Aim of the exercise –
For the listing below, work out the number of lines that hold "table" and return that number alone.

★ ★ ★ ★ ★

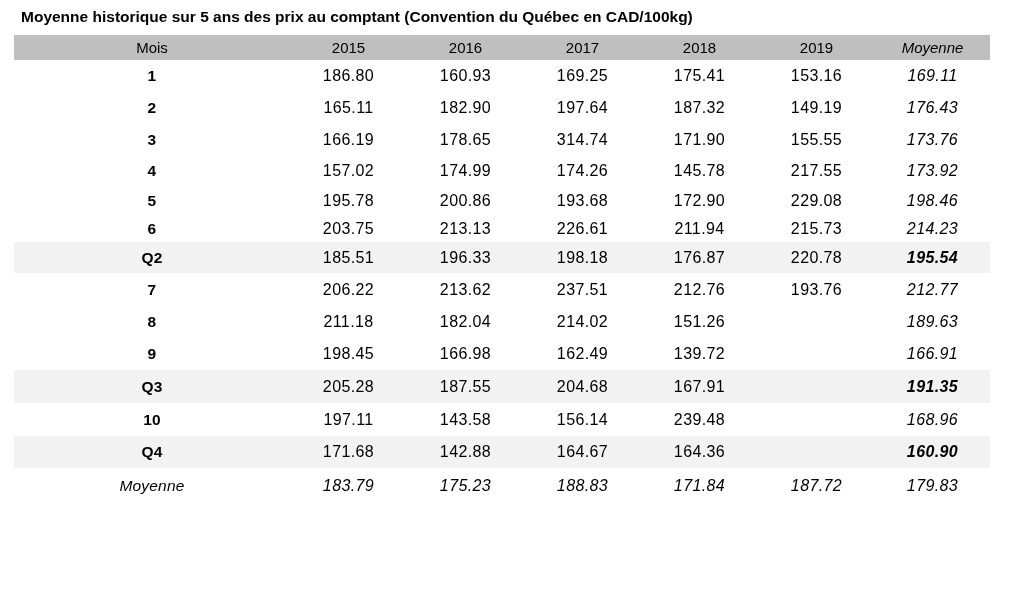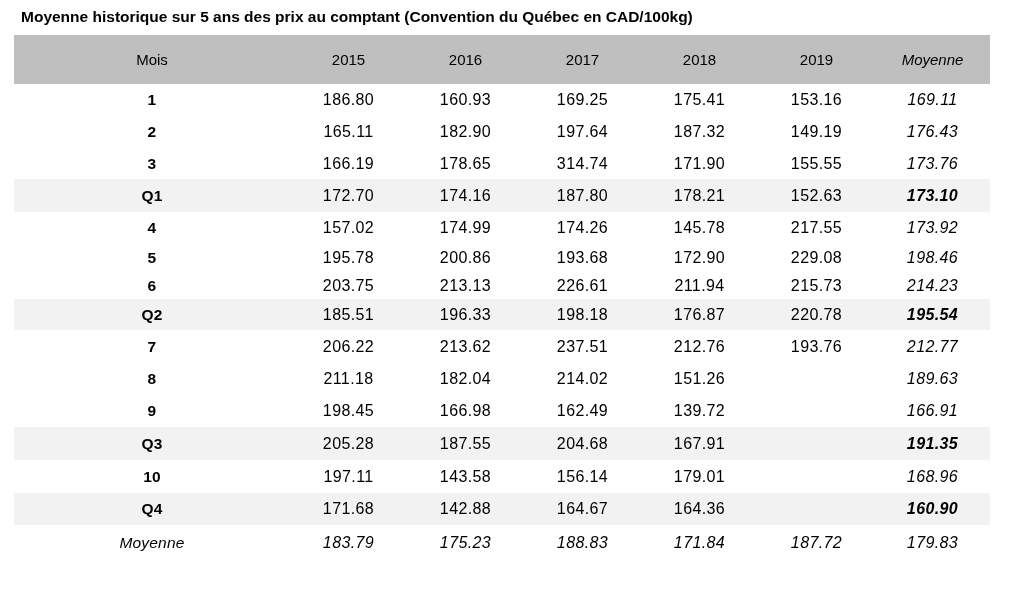--- a/index.html
+++ b/index.html
@@ -34,7 +34,7 @@
     background: #bfbfbf;
   }
   th {
-    padding: 16px;
+    padding: 4px;
     font-size: 15px;
     font-weight: normal;
     text-align: center;

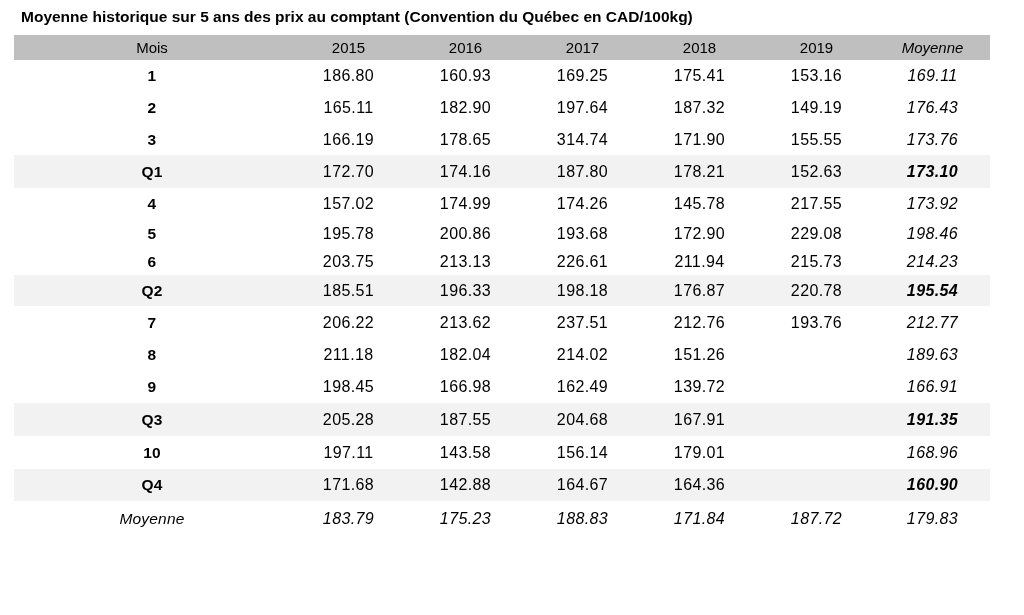--- a/index.html
+++ b/index.html
@@ -119,15 +119,6 @@
       <td>155.55</td>
       <td class="moy">173.76</td>
     </tr>
-    <tr class="quarter" style="height:33px">
-      <td class="label">Q1</td>
-      <td>172.70</td>
-      <td>174.16</td>
-      <td>187.80</td>
-      <td>178.21</td>
-      <td>152.63</td>
-      <td class="moy">173.10</td>
-    </tr>
     <tr style="height:32px">
       <td class="label">4</td>
       <td>157.02</td>

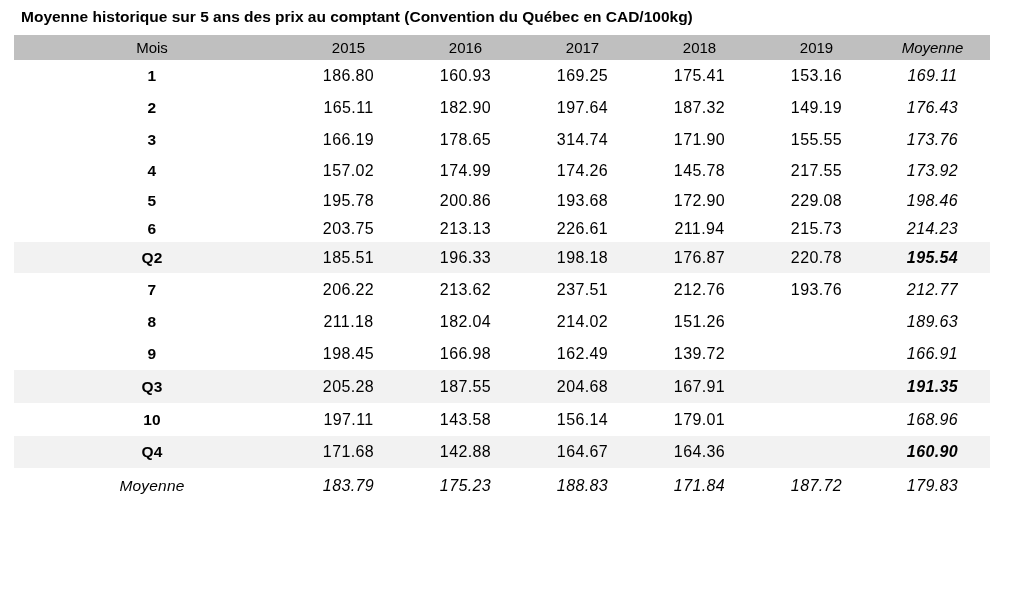--- a/index.html
+++ b/index.html
@@ -196,7 +196,7 @@
       <td>197.11</td>
       <td>143.58</td>
       <td>156.14</td>
-      <td>179.01</td>
+      <td>239.48</td>
       <td></td>
       <td class="moy">168.96</td>
     </tr>

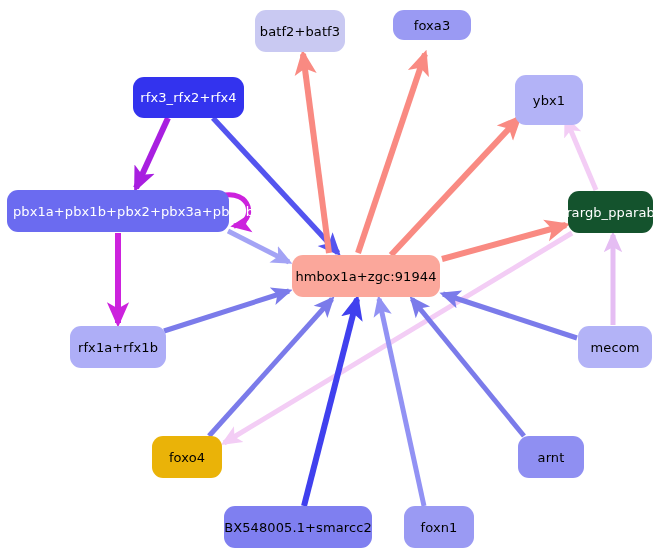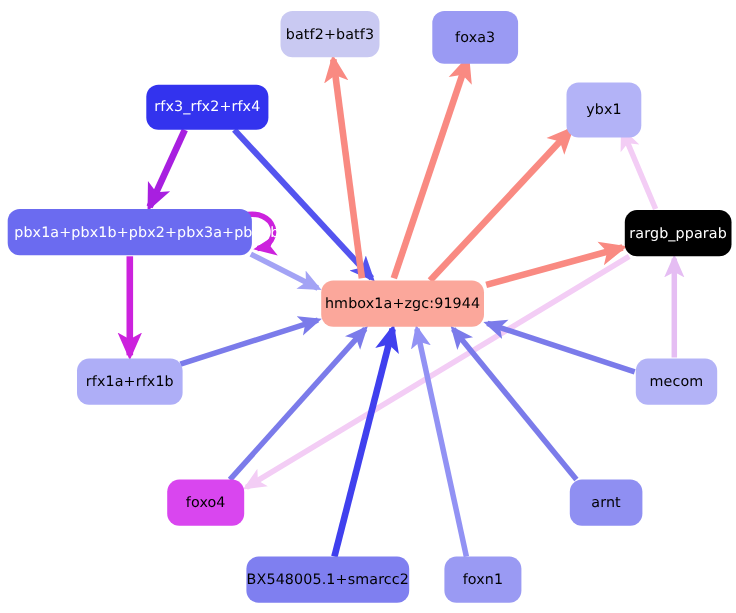--- a/index.html
+++ b/index.html
@@ -101,7 +101,7 @@
       <div class="node" style="left: 255px; top: 10px; width: 90px; height: 42px; background: rgb(201, 201, 242); color: rgb(0, 0, 0);">
         <span>batf2+batf3</span>
       </div>
-      <div class="node" style="left: 393px; top: 10px; width: 78px; height: 48px; background: rgb(154, 154, 243); color: rgb(0, 0, 0);">
+      <div class="node" style="left: 393px; top: 10px; width: 78px; height: 30px; background: rgb(154, 154, 243); color: rgb(0, 0, 0);">
         <span>foxa3</span>
       </div>
       <div class="node" style="left: 133px; top: 77px; width: 111px; height: 41px; background: rgb(51, 51, 238); color: rgb(255, 255, 255);">

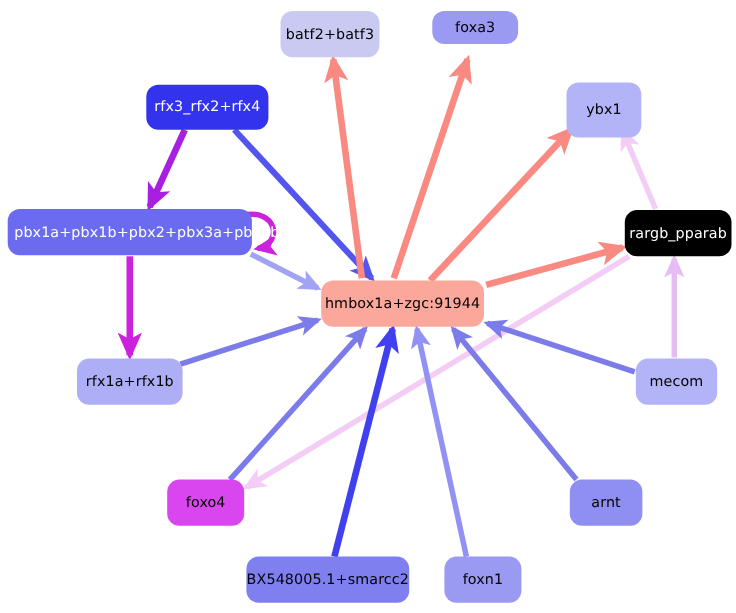--- a/index.html
+++ b/index.html
@@ -113,7 +113,7 @@
       <div class="node" style="left: 7px; top: 190px; width: 222px; height: 42px; background: rgb(107, 107, 240); color: rgb(255, 255, 255); padding-left: 31px;">
         <span>pbx1a+pbx1b+pbx2+pbx3a+pbx3b</span>
       </div>
-      <div class="node" style="left: 568px; top: 191px; width: 97px; height: 42px; background: #000000; color: rgb(255, 255, 255);">
+      <div class="node" style="left: 568px; top: 191px; width: 85px; height: 42px; background: #14532d; color: rgb(255, 255, 255);">
         <span>rargb_pparab</span>
       </div>
       <div class="node" style="left: 292px; top: 255px; width: 148px; height: 42px; background: rgb(251, 167, 155); color: rgb(0, 0, 0);">

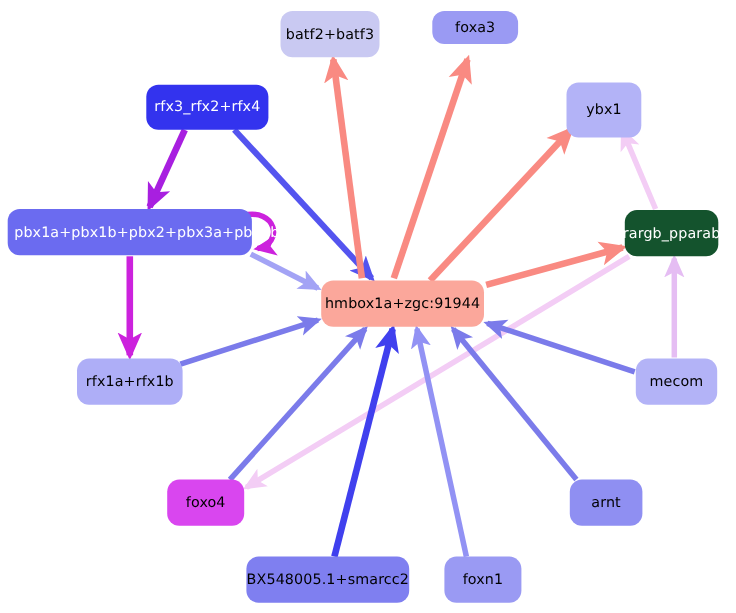--- a/index.html
+++ b/index.html
@@ -125,7 +125,7 @@
       <div class="node" style="left: 578px; top: 326px; width: 74px; height: 42px; background: rgb(179, 179, 247); color: rgb(0, 0, 0);">
         <span>mecom</span>
       </div>
-      <div class="node" style="left: 152px; top: 436px; width: 70px; height: 42px; background: #d946ef; color: rgb(0, 0, 0); text-align: right;">
+      <div class="node" style="left: 152px; top: 436px; width: 70px; height: 42px; background: #eab308; color: rgb(0, 0, 0); text-align: right;">
         <span>foxo4</span>
       </div>
       <div class="node" style="left: 518px; top: 436px; width: 66px; height: 42px; background: rgb(143, 143, 242); color: rgb(0, 0, 0);">

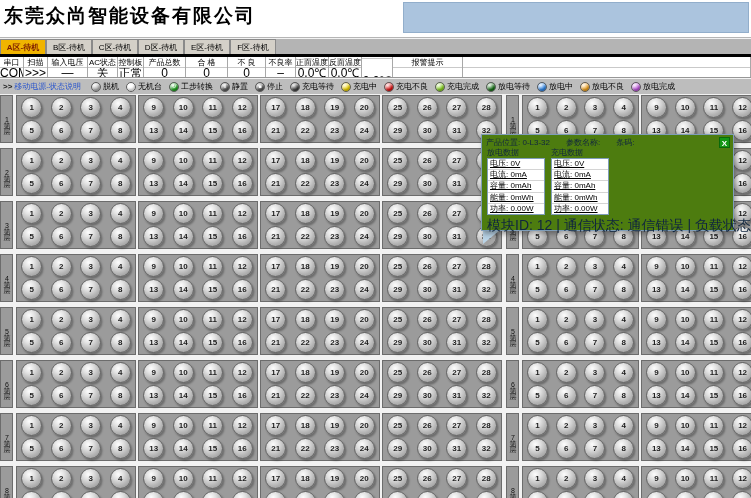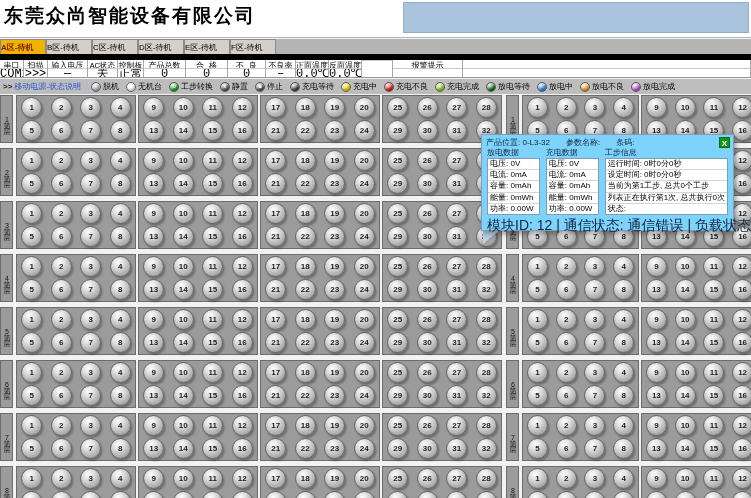--- a/index.html
+++ b/index.html
@@ -14,7 +14,7 @@
 
   
   .tab-band { position:absolute; top:39px; left:0; width:751px; height:15px; background:#b4b4b4; }
-  .tab { position:relative; display:inline-block; width:46px; height:15px; line-height:15px; text-align:left; font-size:8px; background:#d4d0c8; border:1px solid #8a8a8a; border-bottom:none; color:#000; cursor:default; vertical-align:top; }
+  .tab { position:relative; display:inline-block; width:46px; height:15px; line-height:15px; text-align:center; font-size:8px; background:#d4d0c8; border:1px solid #8a8a8a; border-bottom:none; color:#000; cursor:default; vertical-align:top; }
   .tab.active { background:#f0b400; color:#7d1c00; font-weight:bold; }
 
   

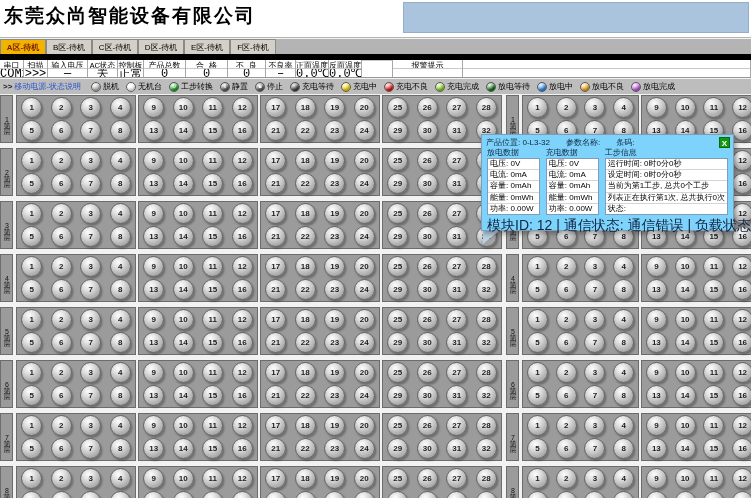--- a/index.html
+++ b/index.html
@@ -18,7 +18,7 @@
   .tab.active { background:#f0b400; color:#7d1c00; font-weight:bold; }
 
   
-  .info-table { position:absolute; top:54px; left:0; width:751px; height:24px; display:flex; background:#ffffff; border-top:6px solid #000000; border-bottom:1px solid #979797;font-family:Liberation Mono, monospace; }
+  .info-table { position:absolute; top:54px; left:0; width:751px; height:24px; display:flex; background:#ffffff; border-top:3px solid #000000; border-bottom:1px solid #979797; }
   .info-col { border-right:1px solid #a8a8a8; display:flex; flex-direction:column; }
   .info-col .hd { height:12px; line-height:12px; font-size:8px; text-align:center; border-bottom:1px solid #c9c9c9; white-space:nowrap; overflow:hidden; }
   .info-col .vl { height:11px; line-height:11px; font-size:12px; text-align:center; white-space:nowrap; overflow:hidden; }

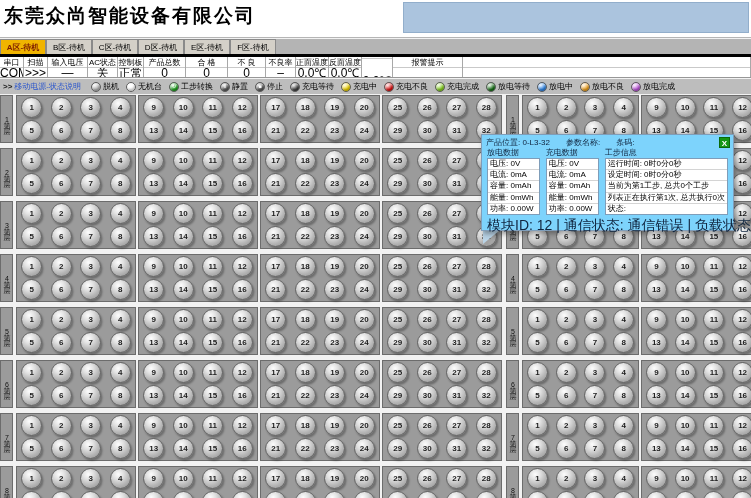--- a/index.html
+++ b/index.html
@@ -43,7 +43,7 @@
           display:flex; align-items:center; justify-content:center; font-size:8px; font-weight:600; color:#1c1c1c; }
 
   
-  .popup { position:absolute; left:481px; top:134px; width:253px; height:97px; background:#7dd3fc; border:1px solid #7f9db9; box-shadow:2px 3px 5px rgba(0,0,0,.35); font-size:8px; z-index:10; }
+  .popup { position:absolute; left:481px; top:134px; width:253px; height:97px; background:#4d7c0f; border:1px solid #7f9db9; box-shadow:2px 3px 5px rgba(0,0,0,.35); font-size:8px; z-index:10; }
   .popup-title { position:relative; display:flex; padding:2px 4px 1px 4px; height:13px; color:#10253f; }
   .popup-field { margin-right:16px; white-space:nowrap; }
   .popup-close { position:absolute; right:3px; top:2px; width:11px; height:11px; background:#149614; color:#fff; font-size:8px; font-weight:bold; line-height:11px; text-align:center; border:1px solid #0a6a0a; cursor:default; }

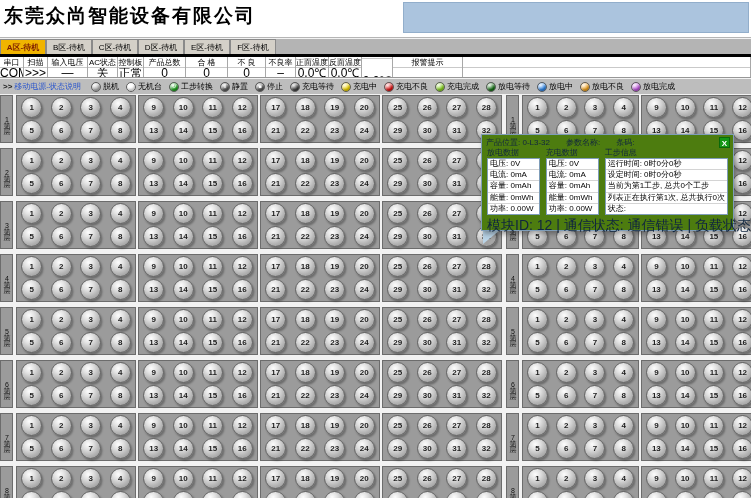--- a/index.html
+++ b/index.html
@@ -729,16 +729,6 @@
           <div class="grow">功率: 0.00W</div>
         </div>
       </div>
-      <div class="pgroup g-step">
-        <div class="gt">工步信息</div>
-        <div class="gbox">
-          <div class="grow">运行时间: 0时0分0秒</div>
-          <div class="grow">设定时间: 0时0分0秒</div>
-          <div class="grow">当前为第1工步, 总共0个工步</div>
-          <div class="grow">列表正在执行第1次, 总共执行0次</div>
-          <div class="grow">状态:</div>
-        </div>
-      </div>
     </div>
   <div class="popup-status">模块ID: 12  |  通信状态: 通信错误  |  负载状态: 正常</div>
 </div>

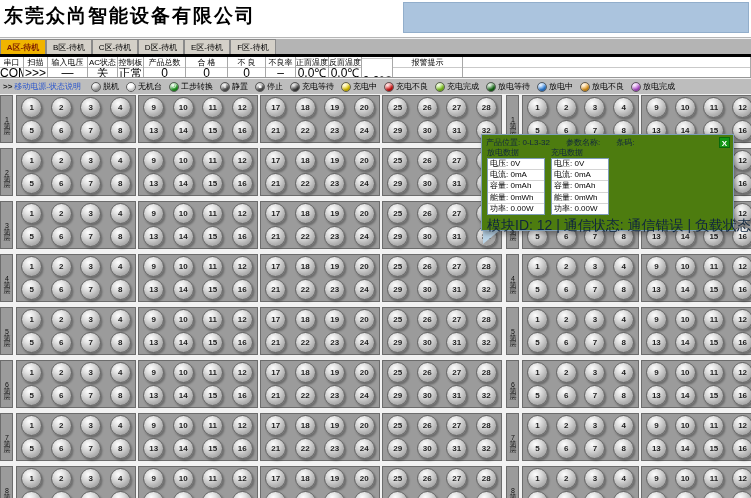--- a/index.html
+++ b/index.html
@@ -50,7 +50,7 @@
   .popup-groups { display:flex; padding:0 5px; gap:6px; }
   .pgroup { display:flex; flex-direction:column; }
   .pgroup .gt { font-size:8px; color:#10253f; height:10px; line-height:10px; white-space:nowrap; }
-  .pgroup .gbox { background:#fff; border:1px solid #7f9db9; height:57px; display:flex; flex-direction:column; }
+  .pgroup .gbox { background:#fff; border:1px solid #7f9db9; height:57px; display:flex; flex-direction:column;text-decoration:underline; }
   .pgroup .grow { flex:1; line-height:10px; padding:0 2px; border-bottom:1px solid #d4d4d4; white-space:nowrap; overflow:hidden; font-size:8px; }
   .pgroup .grow:last-child { border-bottom:none; }
   .g-dis, .g-chg { width:58px; }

★ ★ ★ ★ ★

Exercise output –
2